Pubdate: Sun, 02 Jul 2000
Source: Canberra Times (Australia)
Copyright: 2000 Canberra Times
Contact:  http://www.canberratimes.com.au/
Author: Peter Clack

CARNELL'S THREAT TO CALL POLL

A.C.T. CHIEF Minister Kate Carnell has warned she will seek an early
election within four weeks if the ACT becomes ungovernable due to the
financial deadlock over a self-injecting clinic.

"The Government is prepared to go to an election . . .," Mrs Carnell
told the Canberra Sunday Times. "It is not our preferred option
because we would like to see everybody get on with
Government."

Mrs Carnell said she had already taken the unprecedented step of
giving a briefing of the situation on Friday to the federal Minister
for Regional Services, Territories and Local Government, Ian Macdonald.
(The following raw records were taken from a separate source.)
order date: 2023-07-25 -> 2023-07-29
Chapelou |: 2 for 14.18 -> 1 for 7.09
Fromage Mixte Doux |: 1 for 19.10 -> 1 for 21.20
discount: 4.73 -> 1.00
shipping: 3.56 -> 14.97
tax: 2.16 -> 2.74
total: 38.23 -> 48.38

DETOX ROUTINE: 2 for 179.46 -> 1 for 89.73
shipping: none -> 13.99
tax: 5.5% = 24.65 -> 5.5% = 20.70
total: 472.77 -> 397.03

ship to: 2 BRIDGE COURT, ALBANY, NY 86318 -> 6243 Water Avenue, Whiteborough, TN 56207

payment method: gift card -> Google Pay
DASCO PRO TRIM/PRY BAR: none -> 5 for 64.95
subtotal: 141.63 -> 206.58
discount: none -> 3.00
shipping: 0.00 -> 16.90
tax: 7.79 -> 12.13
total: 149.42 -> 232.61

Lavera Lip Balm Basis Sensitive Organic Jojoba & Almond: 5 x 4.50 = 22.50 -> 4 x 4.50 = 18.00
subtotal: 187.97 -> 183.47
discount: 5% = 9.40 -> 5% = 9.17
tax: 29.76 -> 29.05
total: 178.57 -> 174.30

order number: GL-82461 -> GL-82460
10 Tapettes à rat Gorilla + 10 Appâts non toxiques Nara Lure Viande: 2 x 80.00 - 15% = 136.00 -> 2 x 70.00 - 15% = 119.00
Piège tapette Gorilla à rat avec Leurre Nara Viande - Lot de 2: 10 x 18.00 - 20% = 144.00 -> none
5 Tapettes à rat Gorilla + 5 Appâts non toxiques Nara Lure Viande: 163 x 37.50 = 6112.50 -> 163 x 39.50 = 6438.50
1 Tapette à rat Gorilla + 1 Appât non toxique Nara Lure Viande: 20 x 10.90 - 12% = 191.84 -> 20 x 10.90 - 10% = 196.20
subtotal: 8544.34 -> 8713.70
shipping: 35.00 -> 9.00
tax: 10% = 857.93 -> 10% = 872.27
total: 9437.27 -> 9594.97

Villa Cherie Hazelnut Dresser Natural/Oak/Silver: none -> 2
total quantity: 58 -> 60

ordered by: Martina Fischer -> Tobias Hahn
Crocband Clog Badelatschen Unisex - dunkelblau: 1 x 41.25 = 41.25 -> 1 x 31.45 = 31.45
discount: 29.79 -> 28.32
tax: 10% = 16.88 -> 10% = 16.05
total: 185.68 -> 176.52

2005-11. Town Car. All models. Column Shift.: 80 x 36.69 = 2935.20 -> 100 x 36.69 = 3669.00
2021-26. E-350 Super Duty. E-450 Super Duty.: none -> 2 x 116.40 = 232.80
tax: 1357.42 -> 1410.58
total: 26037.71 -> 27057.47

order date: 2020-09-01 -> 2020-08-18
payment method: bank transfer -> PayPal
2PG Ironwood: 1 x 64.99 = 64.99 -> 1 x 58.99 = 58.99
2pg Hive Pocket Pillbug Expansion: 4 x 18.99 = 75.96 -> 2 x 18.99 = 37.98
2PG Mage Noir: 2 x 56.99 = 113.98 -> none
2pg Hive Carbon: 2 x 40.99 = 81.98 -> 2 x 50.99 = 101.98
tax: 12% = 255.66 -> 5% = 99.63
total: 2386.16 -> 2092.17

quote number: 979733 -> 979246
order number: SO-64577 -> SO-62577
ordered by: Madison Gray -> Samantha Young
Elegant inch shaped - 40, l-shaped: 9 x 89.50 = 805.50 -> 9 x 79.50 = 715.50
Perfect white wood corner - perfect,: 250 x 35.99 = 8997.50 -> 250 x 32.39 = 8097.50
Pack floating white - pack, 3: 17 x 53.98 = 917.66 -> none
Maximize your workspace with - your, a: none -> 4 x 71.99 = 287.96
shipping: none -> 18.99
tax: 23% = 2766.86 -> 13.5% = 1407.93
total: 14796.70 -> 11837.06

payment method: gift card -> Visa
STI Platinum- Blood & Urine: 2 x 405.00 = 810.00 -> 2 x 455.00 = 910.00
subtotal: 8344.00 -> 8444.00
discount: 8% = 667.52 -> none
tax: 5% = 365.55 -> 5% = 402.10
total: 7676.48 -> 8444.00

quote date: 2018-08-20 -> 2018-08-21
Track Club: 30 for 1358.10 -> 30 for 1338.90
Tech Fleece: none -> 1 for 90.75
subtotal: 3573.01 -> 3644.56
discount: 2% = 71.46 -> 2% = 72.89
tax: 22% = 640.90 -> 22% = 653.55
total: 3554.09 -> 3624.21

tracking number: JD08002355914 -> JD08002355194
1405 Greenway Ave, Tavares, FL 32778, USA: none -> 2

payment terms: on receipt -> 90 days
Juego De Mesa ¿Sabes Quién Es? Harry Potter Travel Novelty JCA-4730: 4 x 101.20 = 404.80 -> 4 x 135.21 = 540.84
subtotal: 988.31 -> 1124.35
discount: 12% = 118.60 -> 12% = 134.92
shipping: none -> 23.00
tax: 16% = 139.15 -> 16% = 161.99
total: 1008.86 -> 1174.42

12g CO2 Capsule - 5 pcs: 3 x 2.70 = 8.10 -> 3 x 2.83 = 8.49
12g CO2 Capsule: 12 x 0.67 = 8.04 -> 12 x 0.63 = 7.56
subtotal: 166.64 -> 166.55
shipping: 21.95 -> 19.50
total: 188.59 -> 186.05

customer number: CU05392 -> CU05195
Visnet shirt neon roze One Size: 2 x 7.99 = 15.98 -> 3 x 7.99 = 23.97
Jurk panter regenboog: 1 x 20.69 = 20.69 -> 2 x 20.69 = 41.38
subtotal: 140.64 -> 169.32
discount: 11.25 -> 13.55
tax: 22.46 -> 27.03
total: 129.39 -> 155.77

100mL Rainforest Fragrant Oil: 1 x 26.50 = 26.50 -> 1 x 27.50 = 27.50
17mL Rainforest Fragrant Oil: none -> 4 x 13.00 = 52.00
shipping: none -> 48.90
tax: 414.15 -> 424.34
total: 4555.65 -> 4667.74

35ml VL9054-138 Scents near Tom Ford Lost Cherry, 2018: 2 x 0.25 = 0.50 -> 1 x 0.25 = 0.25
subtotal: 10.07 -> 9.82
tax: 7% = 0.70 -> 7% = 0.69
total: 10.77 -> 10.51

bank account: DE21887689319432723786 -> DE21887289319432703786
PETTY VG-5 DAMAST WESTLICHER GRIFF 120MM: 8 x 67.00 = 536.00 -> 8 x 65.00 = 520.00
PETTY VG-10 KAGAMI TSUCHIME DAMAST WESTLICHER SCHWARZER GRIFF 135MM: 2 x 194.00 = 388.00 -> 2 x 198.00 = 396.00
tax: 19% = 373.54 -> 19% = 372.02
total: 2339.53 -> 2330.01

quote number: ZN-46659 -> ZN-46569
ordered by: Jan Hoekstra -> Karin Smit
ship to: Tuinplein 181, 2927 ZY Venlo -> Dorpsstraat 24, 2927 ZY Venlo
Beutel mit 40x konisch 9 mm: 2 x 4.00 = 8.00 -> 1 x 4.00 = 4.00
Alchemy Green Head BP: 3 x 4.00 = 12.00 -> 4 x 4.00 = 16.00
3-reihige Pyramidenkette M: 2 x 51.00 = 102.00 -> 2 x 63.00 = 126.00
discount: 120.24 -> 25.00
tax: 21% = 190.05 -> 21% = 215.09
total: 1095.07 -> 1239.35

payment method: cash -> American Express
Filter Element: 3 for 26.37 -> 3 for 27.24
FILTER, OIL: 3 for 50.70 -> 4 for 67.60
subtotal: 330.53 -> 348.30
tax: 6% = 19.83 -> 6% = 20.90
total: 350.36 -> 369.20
"If Government becomes unworkable, if we can't form a workable and
suitable Government, I can ask the minister to approach the
Governor-General to ask for an election.

"If there is no way for the Government or an alternative government to
implement [the Budget], then there is no way forward . . . It really
is a bit of a last resort."

On Friday, Mrs Carnell became the first ACT chief minister since the
advent of self-government in 1989 to have her Government's Budget
rejected in the ACT Legislative Assembly.

Cross-benchers Dave Rugendyke and Paul Osborne made good their threat
to vote against a Budget containing an appropriation of $800,000 for
the clinic.

They joined Greens MLA Kerrie Tucker and the six-member ACT Labor
Party to topple the Budget Appropriations Bill nine votes to eight.
However, earlier in the sitting, Mrs Tucker voted to support the
health line in the Budget containing the clinic appropriation.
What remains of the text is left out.